Note that for all values of X and Y, (WrappedCliqueBot X Y) == (CliqueBot CliqueBot Y), and there's no possible code you could add to CliqueBot that would break this identity. Now I just realized that the very fact that WrappedCliqueBot doesn't depend on its "self" argument, provides a way to distinguish it from the unmodified CliqueBot using only blackbox queries, so in that sense it's not quite functionally identical. Otoh, if you consider it unfair to discriminate against agents just because they use old-fashioned quine-type self-reference rather than exploiting the convenience of a "self" argument, then this transformation is fair.

You might want to see if a program would cooperate with an obfuscated version of itself (without the obfuscated version being able to detect that it was obfuscated).

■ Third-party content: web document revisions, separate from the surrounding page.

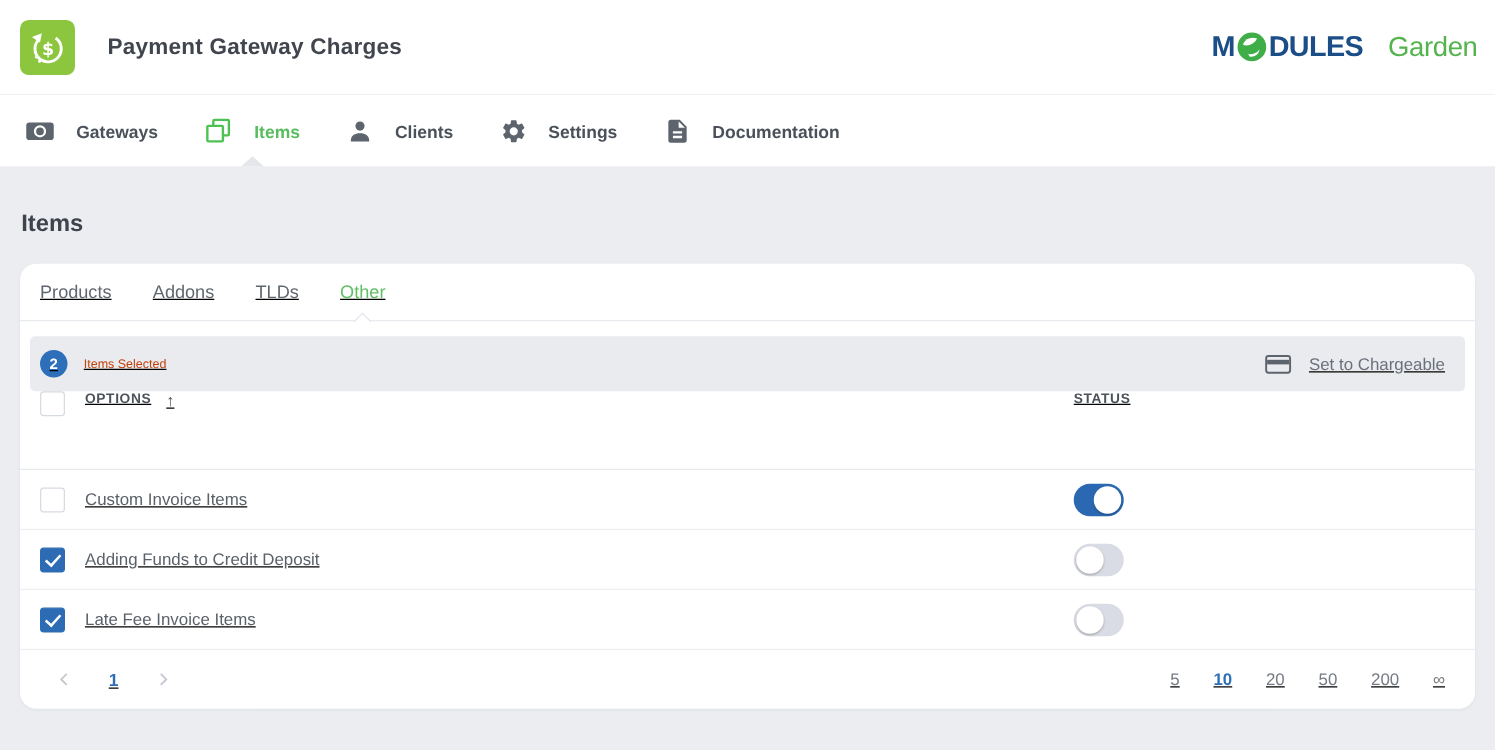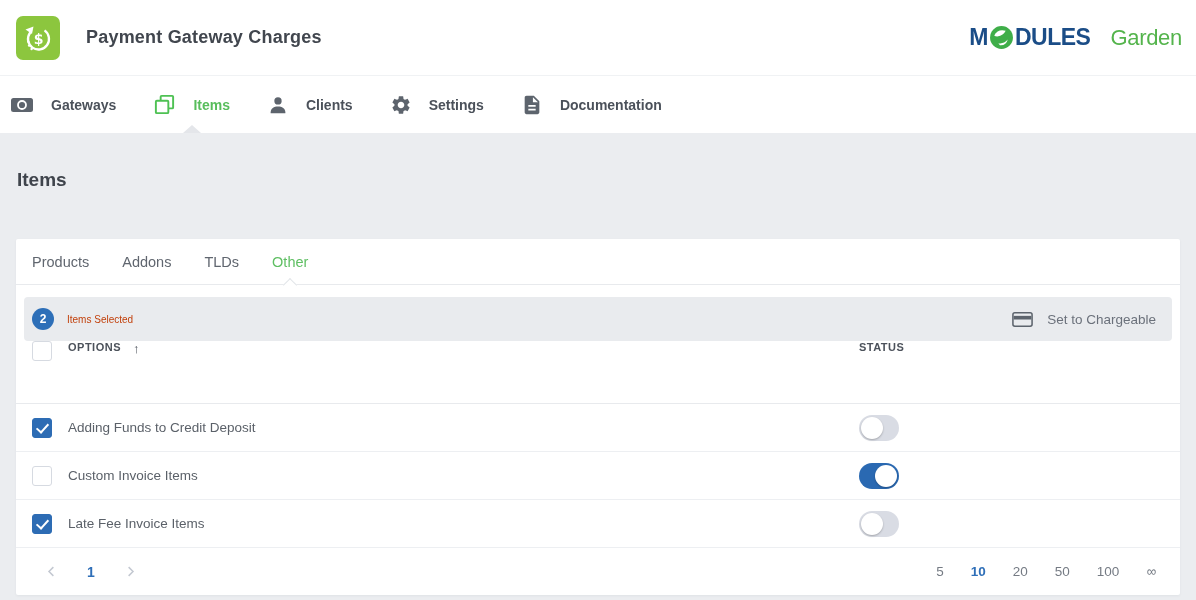--- a/index.html
+++ b/index.html
@@ -10,37 +10,37 @@
   .header { height:76px; background:#fff; display:flex; align-items:center;
             padding:0 14px 0 16px; border-bottom:1px solid #f0f2f4; }
   .app-icon { width:44px; height:44px; flex:0 0 auto; }
   .header-title { margin-left:26px; font-size:18px; font-weight:700; color:#41464e; letter-spacing:.2px; }
   .logo { margin-left:auto; display:flex; align-items:center; }
   .logo-bold { font-size:23px; font-weight:700; color:#1b4d87; letter-spacing:-.5px; }
   .logo-globe { margin:0 1px; display:block; }
   .logo-garden { font-size:22px; color:#54b44c; font-weight:400; margin-left:20px; letter-spacing:-.3px; }
 
   
-  .nav { height:57px; background:#fff; display:flex; align-items:center; padding-left:10px; }
+  .nav { height:57px; background:#fff; display:flex; align-items:center; padding-left:20px; }
   .nav-item { display:flex; align-items:center; height:100%; margin-right:37px; position:relative; cursor:pointer; }
   .nav-item .nav-ic { display:flex; align-items:center; }
   .nav-label { margin-left:17px; font-size:14px; font-weight:700; color:#4b515a; }
   .nav-item.active .nav-label { color:#58bd5c; }
   .nav-caret { display:none; position:absolute; bottom:0; left:50%; transform:translateX(-50%);
                width:0; height:0; border-left:9px solid transparent; border-right:9px solid transparent;
                border-bottom:8px solid #e4e6ea; }
   .nav-item.active .nav-caret { display:block; }
   .dd-caret { margin-left:13px; width:0; height:0; border-left:4.5px solid transparent;
               border-right:4.5px solid transparent; border-top:5px solid #5d646d; }
 
   
   .content { padding:0 16px; }
   .page-title { font-size:19px; font-weight:700; color:#3f444c; margin:36px 0 0 1px; line-height:22px; }
 
-  .card { background:#fff; border-radius:2px; margin-top:48px; box-shadow:0 1px 3px rgba(25,35,55,.05); }
+  .card { background:#fff; border-radius:13px; margin-top:20px; box-shadow:0 1px 3px rgba(25,35,55,.05);text-decoration:underline; }
 
   
   .tabs { display:flex; gap:33px; height:46px; align-items:center; padding-left:16px;
           border-bottom:1px solid #e8eaed; }
   .tab { font-size:14.5px; color:#60666f; height:100%; display:flex; align-items:center;
          position:relative; cursor:pointer; }
   .tab.active { color:#5fbf63; }
   .tab-caret { display:none; position:absolute; bottom:-6px; left:50%; width:10px; height:10px;
                background:#fff; border-top:1px solid #e2e5e9; border-left:1px solid #e2e5e9;
                transform:translateX(-50%) rotate(45deg); }
@@ -208,34 +208,34 @@
     <div class="table-header">
       <span class="checkbox"></span>
       <span class="col-options">OPTIONS</span>
       <span class="sort-arrow">↑</span>
       <div class="status-col">
         <span class="col-status">STATUS</span>
       </div>
     </div>
 
     <div class="row">
+      <span class="checkbox"></span>
+      <span class="row-label">Custom Invoice Items</span>
+      <div class="status-col">
+        <div class="toggle on">
+          <div class="knob"></div>
+        </div>
+      </div>
+    </div>
+
+    <div class="row">
       <span class="checkbox checked"></span>
       <span class="row-label">Adding Funds to Credit Deposit</span>
       <div class="status-col">
         <div class="toggle">
-          <div class="knob"></div>
-        </div>
-      </div>
-    </div>
-
-    <div class="row">
-      <span class="checkbox"></span>
-      <span class="row-label">Custom Invoice Items</span>
-      <div class="status-col">
-        <div class="toggle on">
           <div class="knob"></div>
         </div>
       </div>
     </div>
 
     <div class="row">
       <span class="checkbox checked"></span>
       <span class="row-label">Late Fee Invoice Items</span>
       <div class="status-col">
         <div class="toggle">
@@ -256,19 +256,19 @@
           <svg width="15" height="15" viewBox="0 0 24 24">
             <path d="M9 5l7 7-7 7" fill="none" stroke="#c3c8d1" stroke-width="2.4"></path>
           </svg>
         </span>
       </div>
       <div class="page-sizes">
         <span class="page-size">5</span>
         <span class="page-size active">10</span>
         <span class="page-size">20</span>
         <span class="page-size">50</span>
-        <span class="page-size">100</span>
+        <span class="page-size">200</span>
         <span class="page-size">∞</span>
       </div>
     </div>
 
   </div>
 </div>
 
 </body></html>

Injecting some keywords: this field of study is known as program equilibrium. Previous LW post on the subject, with links.

Edit: Can you explain how you decided on the parts of the payoff matrix involving "other"? These seem quite important as they affect the viability of strategies based on either convincing your opponent not to halt or not halting yourself.

If HisProgram == MyProgram then
do (C);
else
do (D);
end.

TIL that ethnic hatred and tribalism is a Nash (folk) equilibrium.

Make sure the equality comparison only depends on things that affect functionality -- i.e. it will declare any functionally equivalent programs equal even they use a different nameset for variables or something.

(Yes, I know that's reducible to the halting problem; in practice, you'll use a computable, polynomial time approximation for it that will inevitably have to throw out equivalent programs that are too complex or otherwise be too 'clever'.)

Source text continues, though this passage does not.